[[ Input open ]]
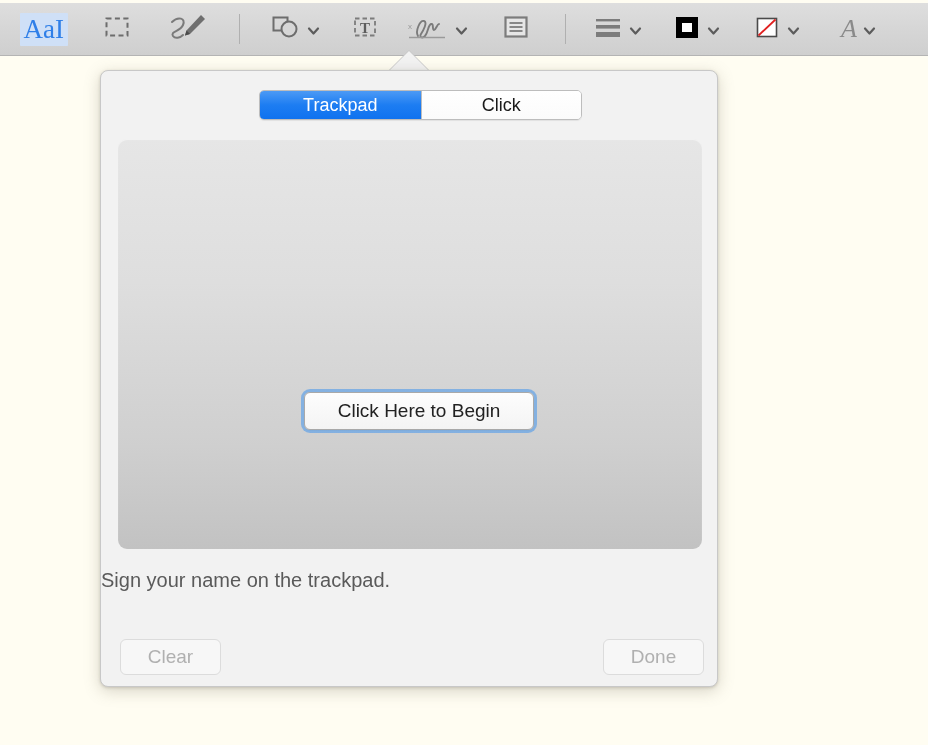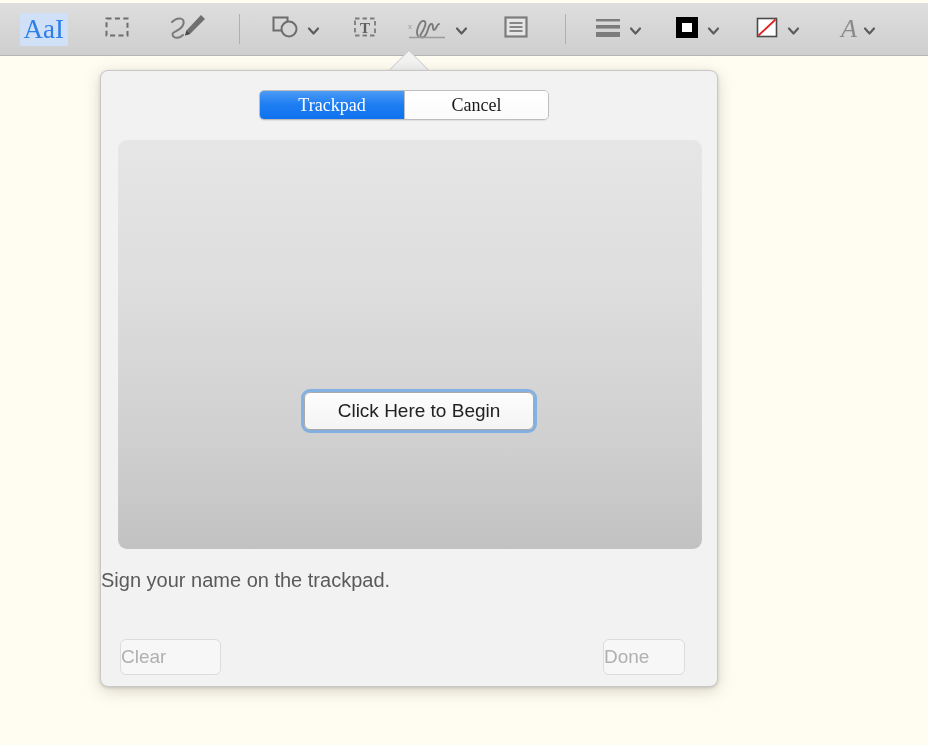--- a/index.html
+++ b/index.html
@@ -105,7 +105,7 @@
     position: absolute;
     left: 158px;
     top: 19px;
-    width: 290px;
+    width: 323px;
     height: 30px;
     border: 1px solid #bdbdbd;
     border-radius: 5px;
@@ -113,7 +113,6 @@
     display: flex;
     box-shadow: 0 1px 1px rgba(0,0,0,0.07);
     box-sizing: border-box;
-    font-family: Liberation Serif, serif;
   }
   .seg {
     flex: 1 1 50%;

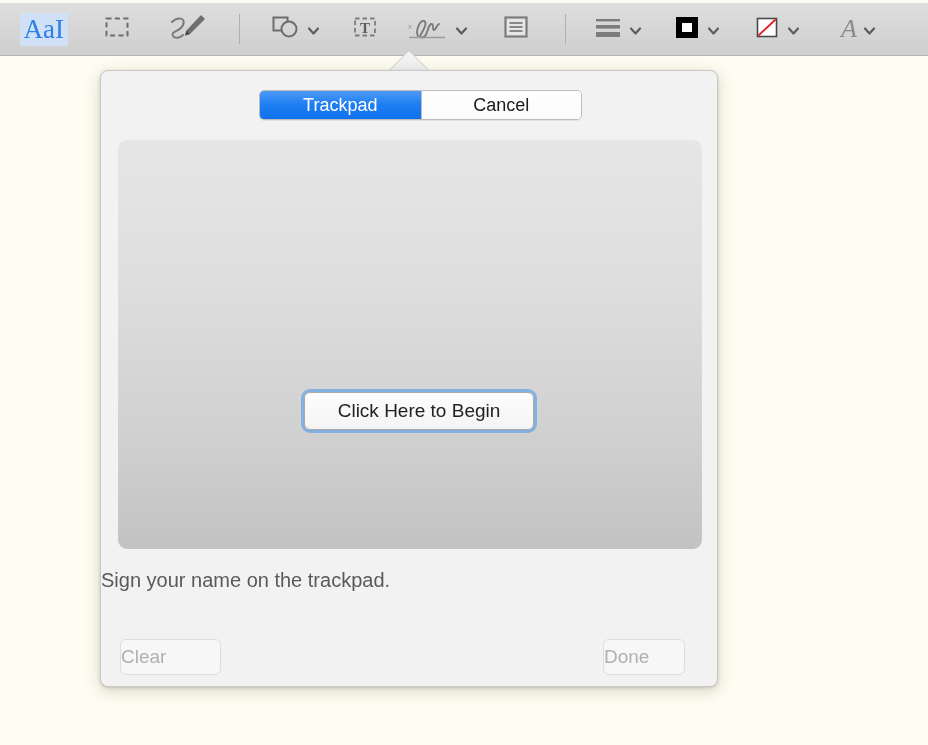--- a/index.html
+++ b/index.html
@@ -354,7 +354,7 @@
         <span>Trackpad</span>
       </div>
       <div class="seg unselected">
-        <span>Cancel</span>
+        <span>Click</span>
       </div>
     </div>
 

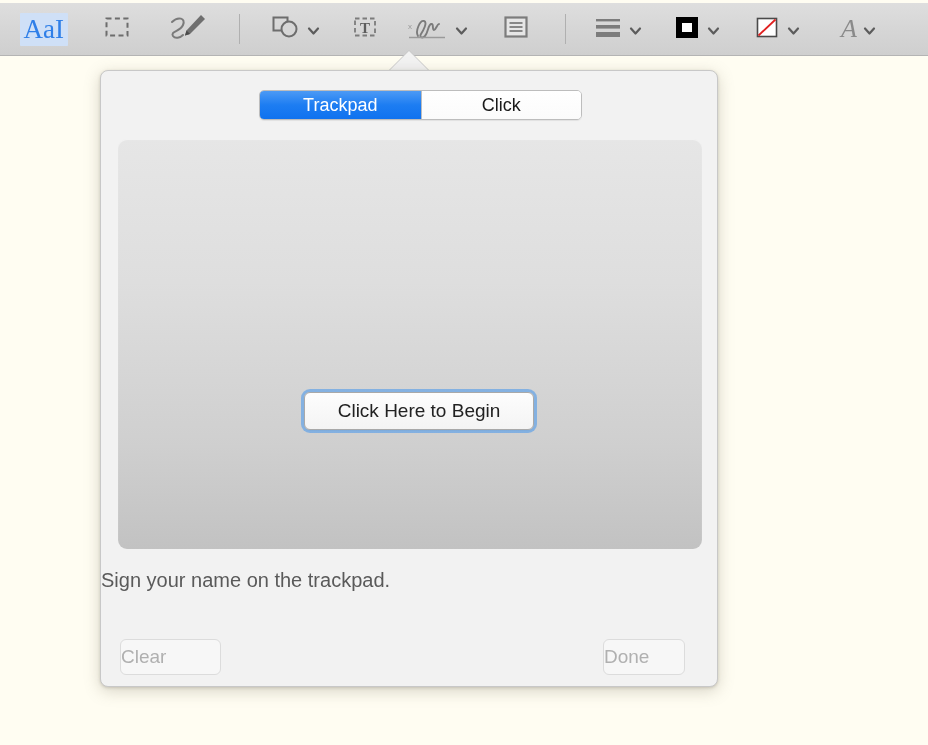--- a/index.html
+++ b/index.html
@@ -183,6 +183,7 @@
     border-radius: 6px;
     display: flex;
     align-items: center;
+    justify-content: center;
     font-size: 19px;
     box-sizing: border-box;
     cursor: default;

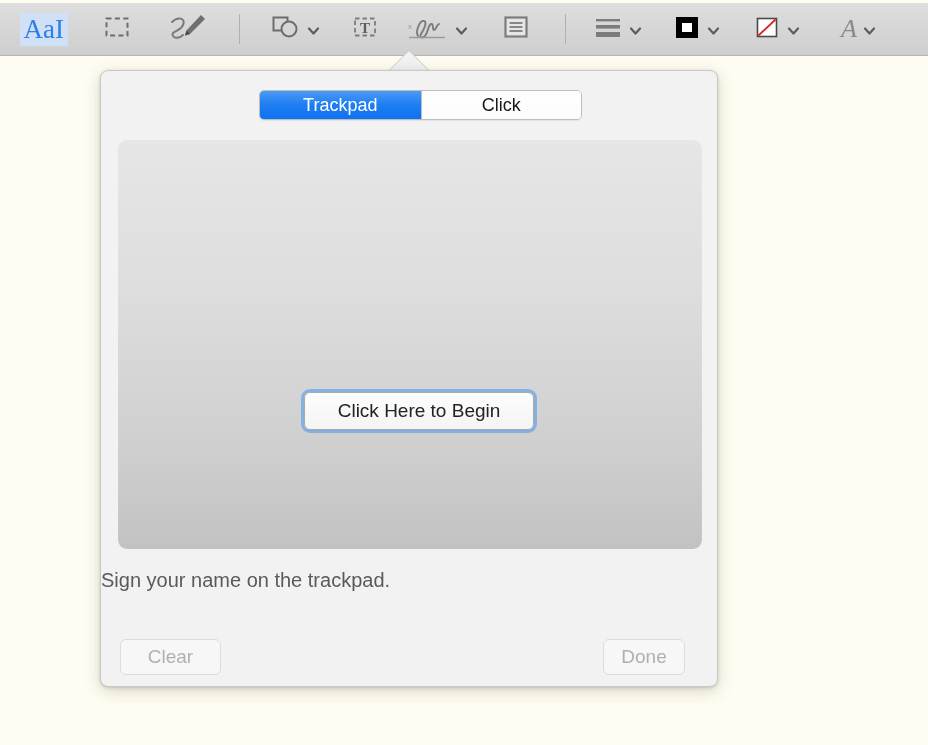--- a/index.html
+++ b/index.html
@@ -201,7 +201,7 @@
   }
   #btn-clear  { left: 19px;  top: 568px; width: 101px; }
   #btn-cancel { left: 375px; top: 568px; width: 117px; }
-  #btn-done   { left: 502px; top: 568px; width: 82px; }
+  #btn-done   { left: 502px; top: 568px; width: 101px; }
 </style>
 </head>
 <body>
[[ Input closed ]]
== Description of the task ==
From the first line to the last, repeat the data above exactly and leave the pictures out.

== Result for this task ==
--- a/index.html
+++ b/index.html
@@ -105,7 +105,7 @@
     position: absolute;
     left: 158px;
     top: 19px;
-    width: 290px;
+    width: 323px;
     height: 30px;
     border: 1px solid #bdbdbd;
     border-radius: 5px;
@@ -113,7 +113,6 @@
     display: flex;
     box-shadow: 0 1px 1px rgba(0,0,0,0.07);
     box-sizing: border-box;
-    font-family: Liberation Serif, serif;
   }
   .seg {
     flex: 1 1 50%;

--- a/index.html
+++ b/index.html
@@ -354,7 +354,7 @@
         <span>Trackpad</span>
       </div>
       <div class="seg unselected">
-        <span>Cancel</span>
+        <span>Click</span>
       </div>
     </div>
 

--- a/index.html
+++ b/index.html
@@ -183,6 +183,7 @@
     border-radius: 6px;
     display: flex;
     align-items: center;
+    justify-content: center;
     font-size: 19px;
     box-sizing: border-box;
     cursor: default;

--- a/index.html
+++ b/index.html
@@ -201,7 +201,7 @@
   }
   #btn-clear  { left: 19px;  top: 568px; width: 101px; }
   #btn-cancel { left: 375px; top: 568px; width: 117px; }
-  #btn-done   { left: 502px; top: 568px; width: 82px; }
+  #btn-done   { left: 502px; top: 568px; width: 101px; }
 </style>
 </head>
 <body>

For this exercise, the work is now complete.